Advanced AI models face ‘complete accuracy collapse’: Apple

Innovation

New AI variants called large reasoning models face ‘a complete accuracy collapse’ beyond certain complexities, a new paper published by Apple researchers argues.

Advanced AI models face 'complete accuracy collapse': Apple — Advanced AI models face ‘complete accuracy collapse’: Apple

Key Takeaways

Large Reasoning Models (LRMs), which generate detailed thinking processes before providing answers, face “a complete accuracy collapse beyond certain complexities”, a new paper by Apple researchers posits.
The paper, called ‘The illusion of thinking’, finds these models, which include OpenAI 01 and 03, DeepSeek R1 and Google Gemini Flash Thinking, perform worse than Large Language Models (LLMs) on simple puzzles, and completely collapsed when they faced hard puzzles.
The study found that LRMs actually began reducing their reasoning effort near the collapse point as complexity increased.

Key background

Large reasoning models are a kind of new breed of AI system, designed to generate detailed thinking processes before providing answers. By breaking down problems and providing ‘reasoning’, LRMs are – supposedly – easier to interpret and purport to be less prone to errors.

But this latest paper published during Apple’s Worldwide Developers Conference by researchers at Apple show that recent generations of LRMs, like OpenAI’s 01 and 03 and Google’s Gemini Flash Thinking have their limits – in fact, they completely collapse when faced with problems ‘beyond certain complexities’.

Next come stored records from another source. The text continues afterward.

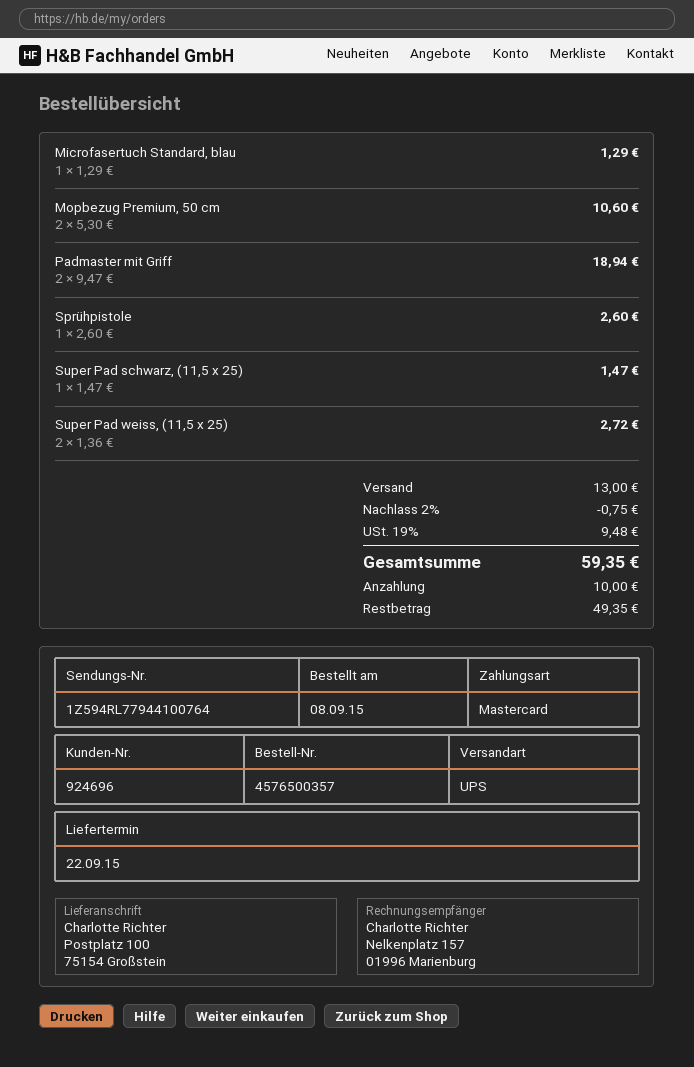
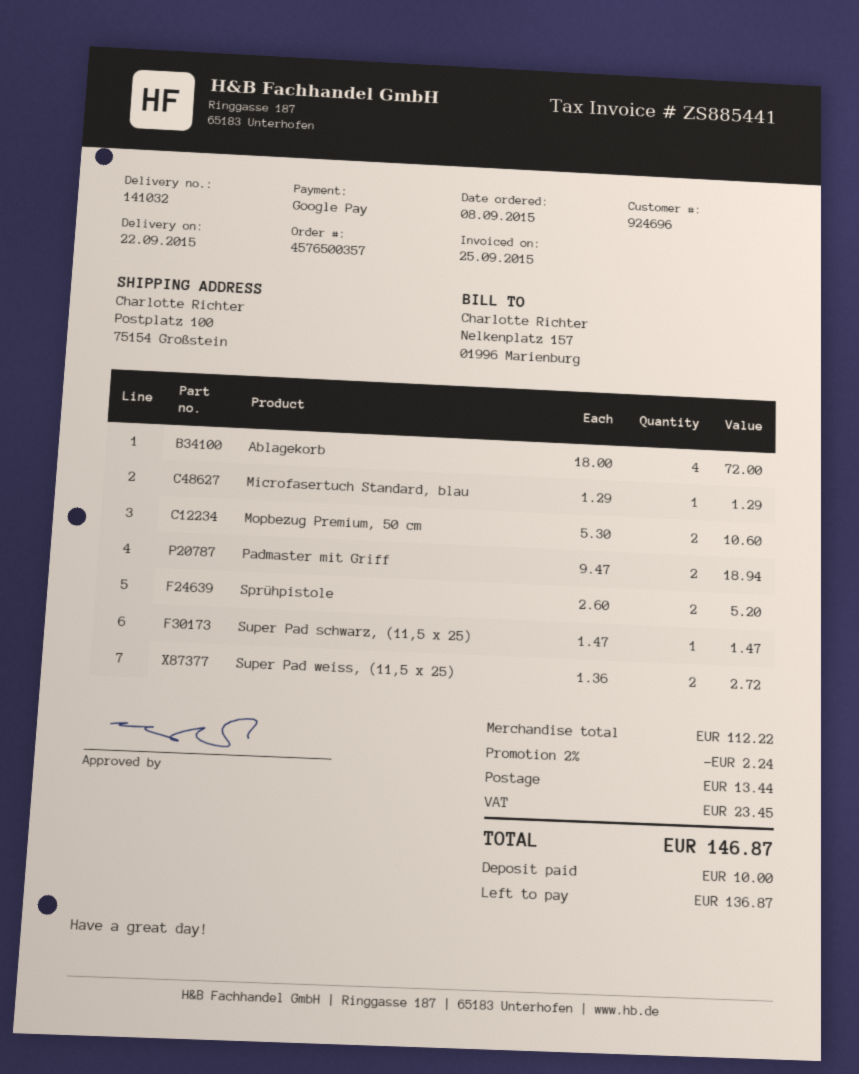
payment method: Mastercard -> Google Pay
Sprühpistole: 1 x 2.60 = 2.60 -> 2 x 2.60 = 5.20
Ablagekorb: none -> 4 x 18.00 = 72.00
discount: 2% = 0.75 -> 2% = 2.24
shipping: 13.00 -> 13.44
tax: 9.48 -> 23.45
total: 59.35 -> 146.87
balance: 49.35 -> 136.87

The paper, titled The Illusion of Thinking, saw researchers test LRMs against different levels of puzzles to determine whether they actually reason, or are just pattern matching like their large language model (LLM) predecessor. It found that LRMs outperform LLMs on medium-difficulty puzzles, but actually performed worse on simple puzzles, and completely collapsed when faced with hard puzzles.

“Through extensive experimentation across diverse puzzles, we show that frontier LRMs
face a complete accuracy collapse beyond certain complexities,” the paper read. “This indicates LRMs possess limited self-correction capabilities that, while valuable, reveal fundamental inefficiencies and clear scaling limitations.”

The puzzles, which included The Tower of Hanoi (where the model is required to transfer different coloured disks across pegs) and checkers jumping (where the model is required to position swap coloured tokens), showed that LRMs suffer from an ‘overthinking’ phenomenon. They stopped working altogether when faced with high-complexity tasks.

The ultimate take? LRMs do not reason, and fail basic logic.

Crucial quote

“Large Reasoning Models have shown emergent behaviors such as discrepancy between thought traces and final answers as well as efficiency concerns through what researchers term the “overthinking phenomenon”, where models produce verbose, redundant outputs, even after finding the solution, creating significant inference computational overhead.”

Big picture

It goes against what AI proponents have been trying to tell us about LRMs, which is that they’re the next frontier of AI models – and purport to work better than LLMs.

Tangent

Apple unveiled its new iPhone software (iOS 26) at this year’s WWDC, including a new change to the Phone app – including call screening and hold assist. There’ll be more to come at the week-long conference.